Il est manifeste que la crédibilité accrue de l’encadrement aux yeux des agents procède également de sa capacité à assumer un rôle d’amortisseur des effets collatéraux des transformations sur les équipes et les agents et à mieux les informer. Deux chiffres éloquents à cet égard : 67% des agents estiment que leur responsable hiérarchique direct « prend les bonnes décisions dans les difficultés ». Ils n’étaient que 58% à partager cette opinion en 2007. Et 62% sont « bien informés sur les grands projets de leur administration ». Un pourcentage en hausse de 10 points depuis 2007.

On peut formuler l’hypothèse selon laquelle, le management « challengé » par la mise en œuvre de la modernisation a gagné en expérience et en compétence, notamment dans la conduite du changement. Désormais 55% des agents de la FPE perçoivent positivement « la gestion du changement dans leur administration ». Ils n’étaient que 48% à partager cette opinion en 2007.

Dès lors, les marges de manœuvre de l’encadrement pour poursuivre les transformations s’en trouvent renforcées.

Conclusion : grille de lecture et enjeux

Au cours des dernières années, les opinions et attitudes des agents publics à l’égard du processus de modernisation ont évolué. On identifie trois séquences distinctes :

  • Avant 2009 : la pédagogie du changement. Grâce aux efforts de communication et d’information qui ont été entrepris ces dernières années la nécessité du changement et de la modernisation est acquise. En 2007, 77% des 5 000 agents publics interrogés par Ipsos au téléphone dans le cadre de l’Observatoire de la fonction publique déclaraient « comprendre la nécessité du changement au sein de leur administration ».
  • 2009 – 2010 : au cœur du changement. Les « bénéfices » de la modernisation ne sont pas encore visibles tandis que la déstabilisation et l’inquiétude qui accompagnent les processus de changement jouent à plein.
  • 2011 : une dynamique du changement qui s’installe. « On change.

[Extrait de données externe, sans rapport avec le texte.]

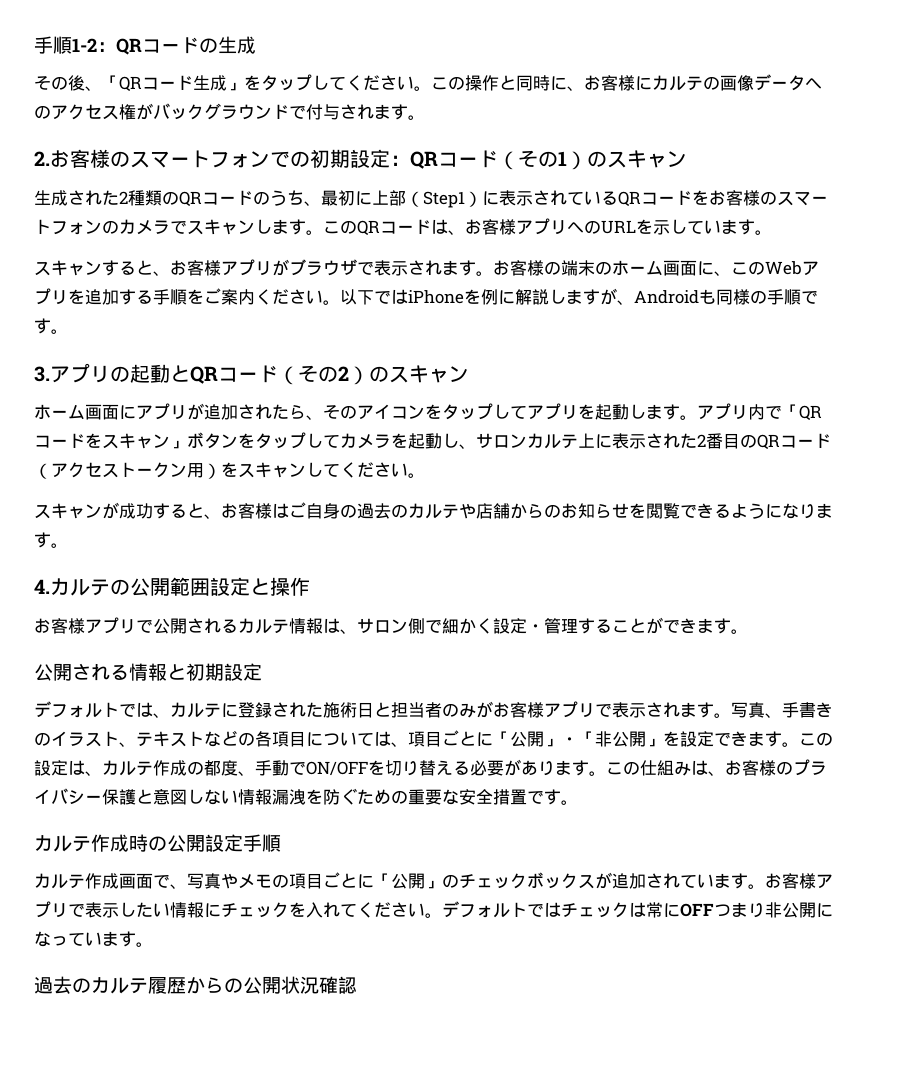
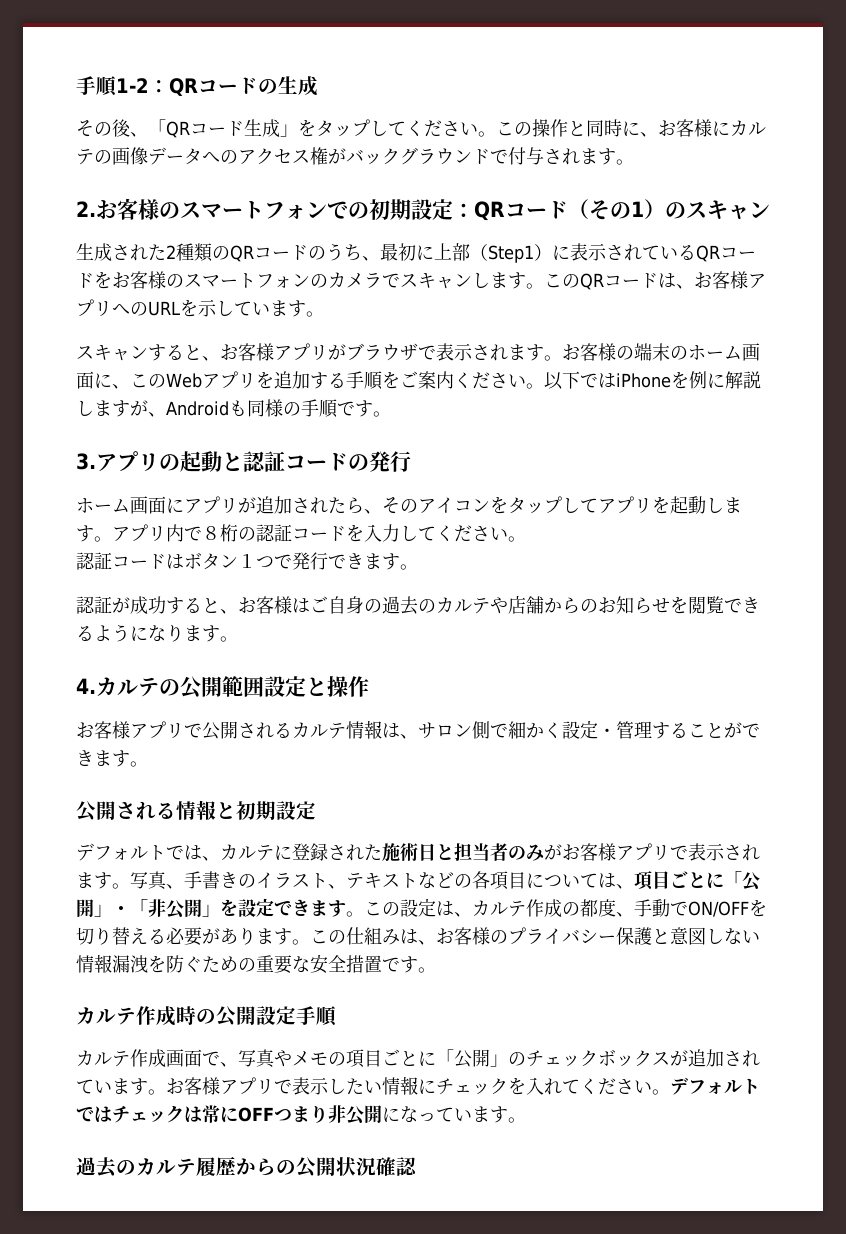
- 3.アプリの起動とQRコード（その2）のスキャン
+ 3.アプリの起動と認証コードの発行
- アプリ内で「QRコードをスキャン」ボタンをタップしてカメラを起動し、サロンカルテ上に表示された2番目のQRコード（アクセストークン用）をスキャンしてください。
- スキャンが成功すると、お客様はご自身の過去のカルテや店舗からのお知らせを閲覧できるようになります。
+ アプリ内で８桁の認証コードを入力してください。
+ 認証コードはボタン１つで発行できます。
+ 認証が成功すると、お客様はご自身の過去のカルテや店舗からのお知らせを閲覧できるようになります。

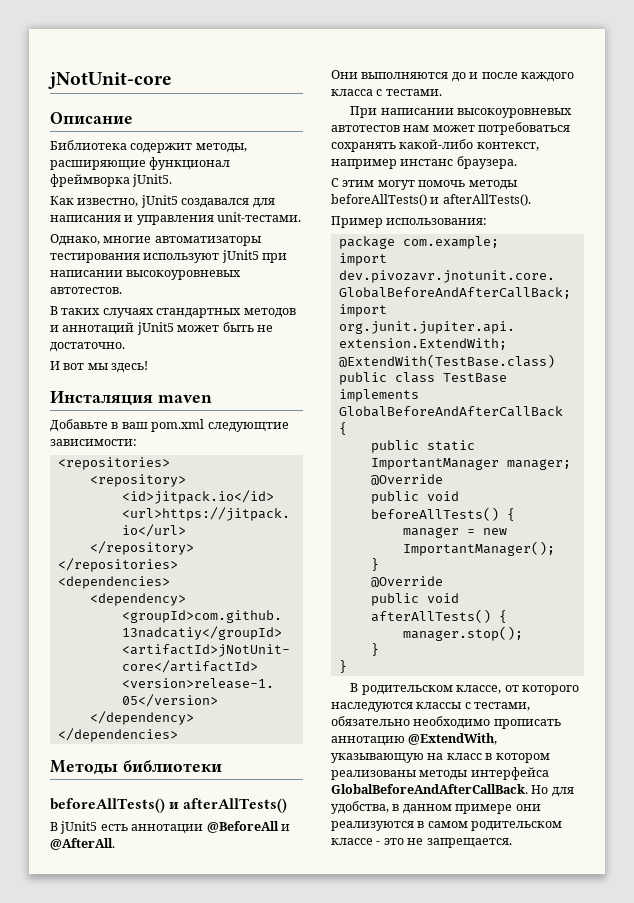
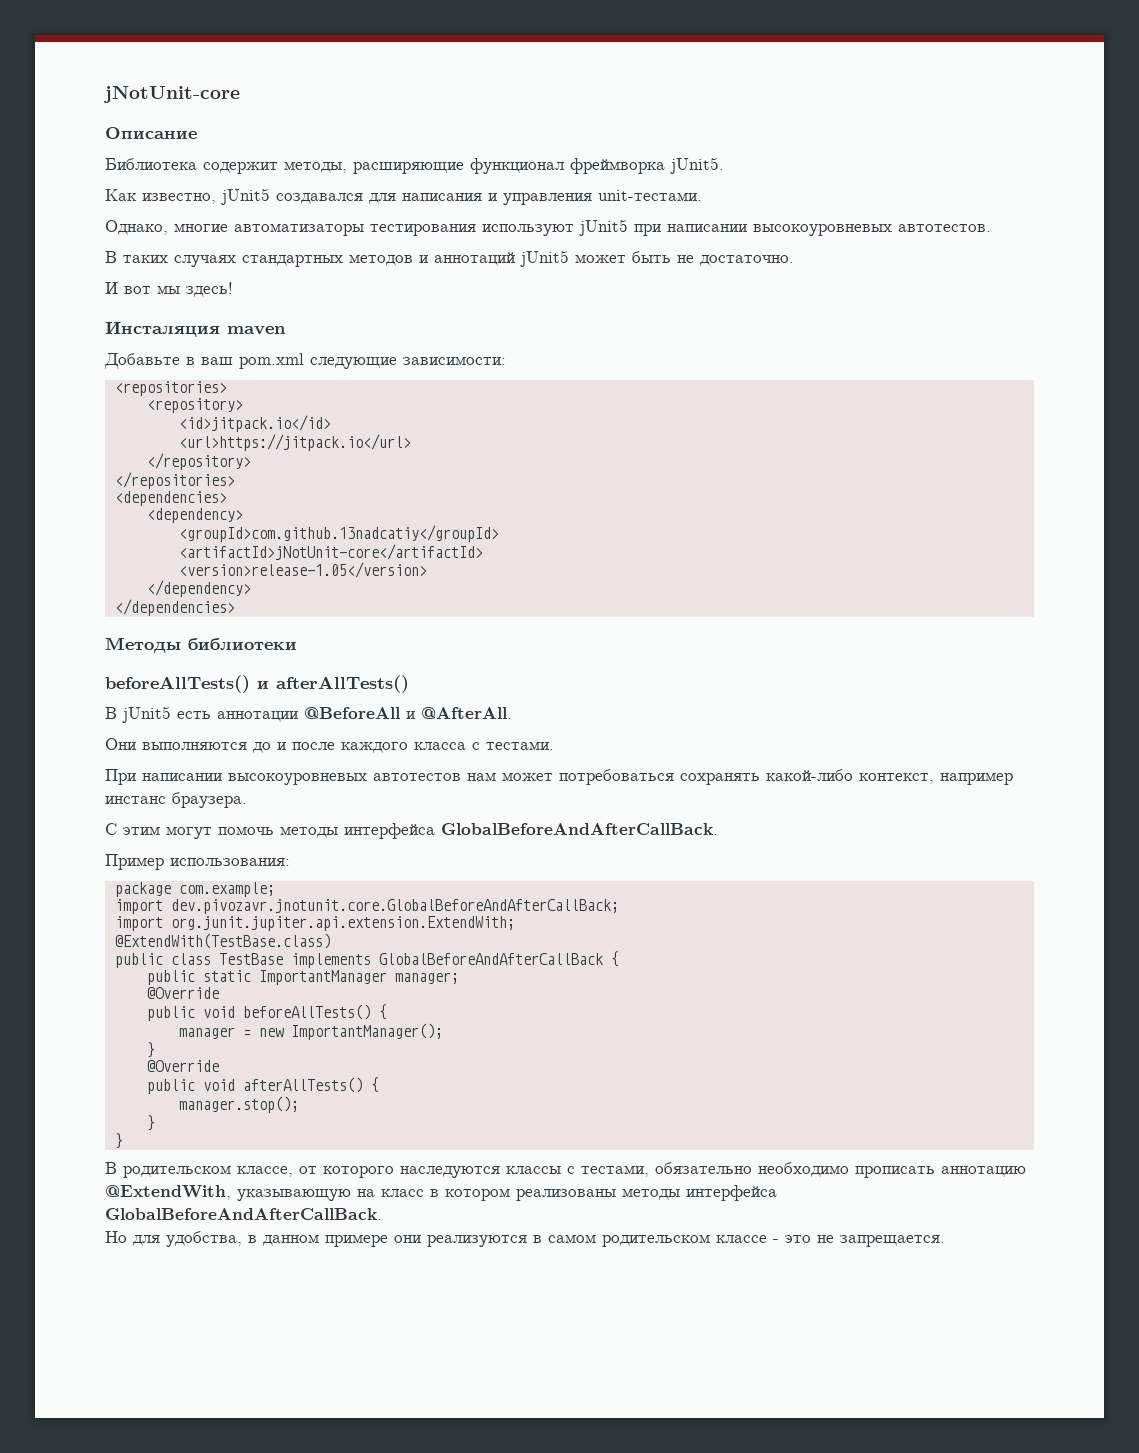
- Добавьте в ваш pom.xml следующтие зависимости:
+ Добавьте в ваш pom.xml следующие зависимости:
- С этим могут помочь методы beforeAllTests() и afterAllTests().
+ С этим могут помочь методы интерфейса GlobalBeforeAndAfterCallBack.
- В родительском классе, от которого наследуются классы с тестами, обязательно необходимо прописать аннотацию @ExtendWith, указывающую на класс в котором реализованы методы интерфейса GlobalBeforeAndAfterCallBack. Но для удобства, в данном примере они реализуются в самом родительском классе - это не запрещается.
+ В родительском классе, от которого наследуются классы с тестами, обязательно необходимо прописать аннотацию @ExtendWith, указывающую на класс в котором реализованы методы интерфейса GlobalBeforeAndAfterCallBack.
+ Но для удобства, в данном примере они реализуются в самом родительском классе - это не запрещается.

On demeure critique mais on adhère davantage. On note des progrès et on s’interroge : quels bénéfices individuels et quelles finalités collectives ? »

Trois enjeux clé :

La vision de l’avenir : la prise de conscience de la nécessité pour l’administration d’évoluer demeure largement partagée par les salariés de l’administration. Ces dispositions favorables résistent à l’expérience du changement et constituent pour les pouvoir publics un capital en faveur du processus de modernisation à surveiller et à conforter. Car ce soutien reste fragile et moins manifeste que dans les principaux pays européens. Pour preuve : malgré les progrès enregistrés dans les domaines de l’adhésion, de l’information et des pratiques managériales, l’optimisme dans l’avenir de l’administration n’a pas évolué et reste en deçà de la moyenne des 34 pays de l’enquête Ipsos RED© (60% vs. 74%).

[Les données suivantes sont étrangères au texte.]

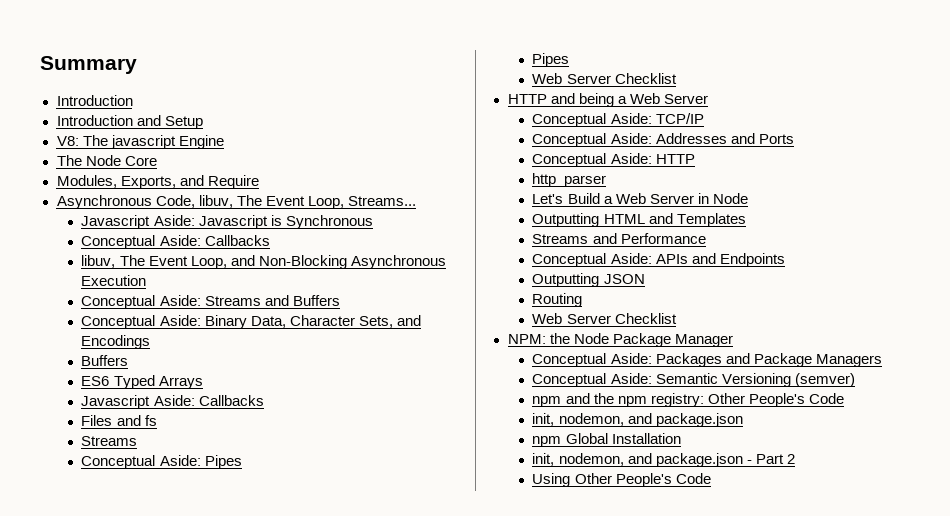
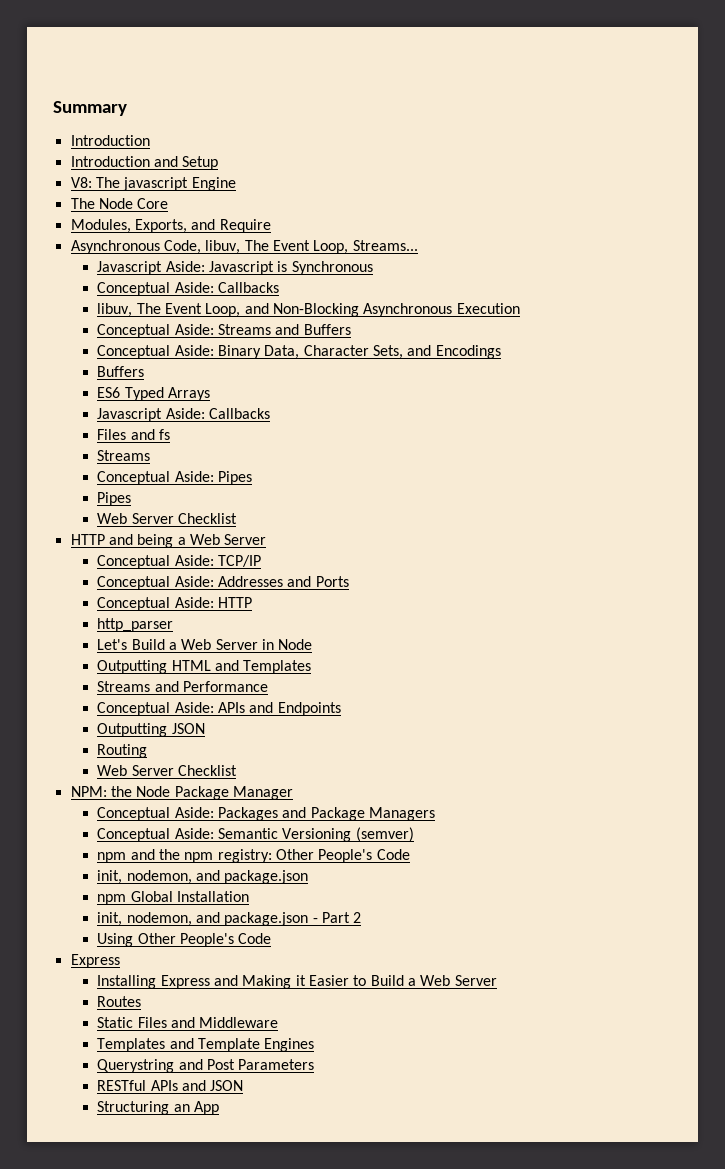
  Using Other People's Code
+ Express
+ Installing Express and Making it Easier to Build a Web Server
+ Routes
+ Static Files and Middleware
+ Templates and Template Engines
+ Querystring and Post Parameters
+ RESTful APIs and JSON
+ Structuring an App

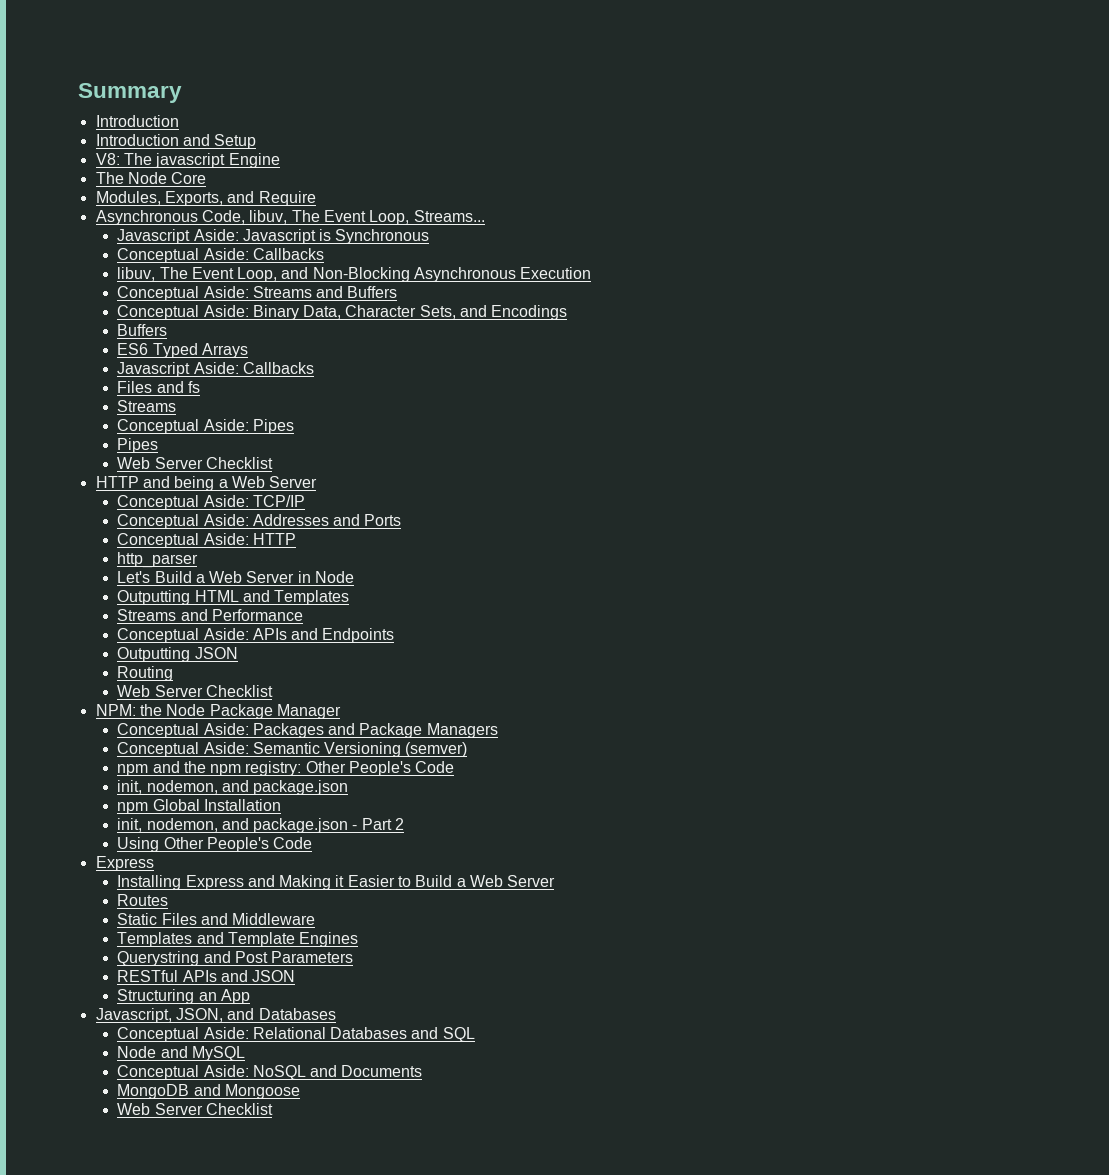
+ Javascript, JSON, and Databases
+ Conceptual Aside: Relational Databases and SQL
+ Node and MySQL
+ Conceptual Aside: NoSQL and Documents
+ MongoDB and Mongoose
+ Web Server Checklist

Dans ce contexte, la capacité des pouvoirs publics à transmettre visibilité et perspectives collectives aux agents de l’administration va peser d’un poids déterminant à l’avenir pour conforter leur adhésion et leur engagement. D’autant que l’ampleur des transformations vécues et à venir requiert une large adhésion. La poursuite et l’approfondissement du travail d’écoute, de conviction et de clarification des orientations et des finalités de la modernisation de l’administration sont cruciaux.

Perspectives : l’adhésion et l’engagement des agents seront d’autant plus facilités que les aspirations individuelles coïncideront mieux avec les besoins d’une administration en constante évolution. A cet égard, la prise en compte des attentes de fonctionnaires de mieux en mieux formés (et exigeants ?) en matière de gestion des compétences, de mobilité fonctionnelle et de perspectives d’évolution professionnelle constitue un axe de réflexion majeur.

Les pratiques managériales comme levier d’accompagnement des agents dans le changement et le « mieux vivre en administration » : une partie des agents éprouvent le besoin d’être accompagnés. La satisfaction sur la charge de travail est orientée à la baisse et le temps passé au travail est une préoccupation en hausse au sein de la FPE. La réponse managériale passe par la priorité donnée aux outils d’accompagnement (formation, définition des rôles et des compétences, organisation du travail…). Une réponse en somme, à l’intensification du travail induit par les transformations en cours.

Ipsos Loyalty ERM, Benoit Rogeau, jeudi 1er décembre 2011.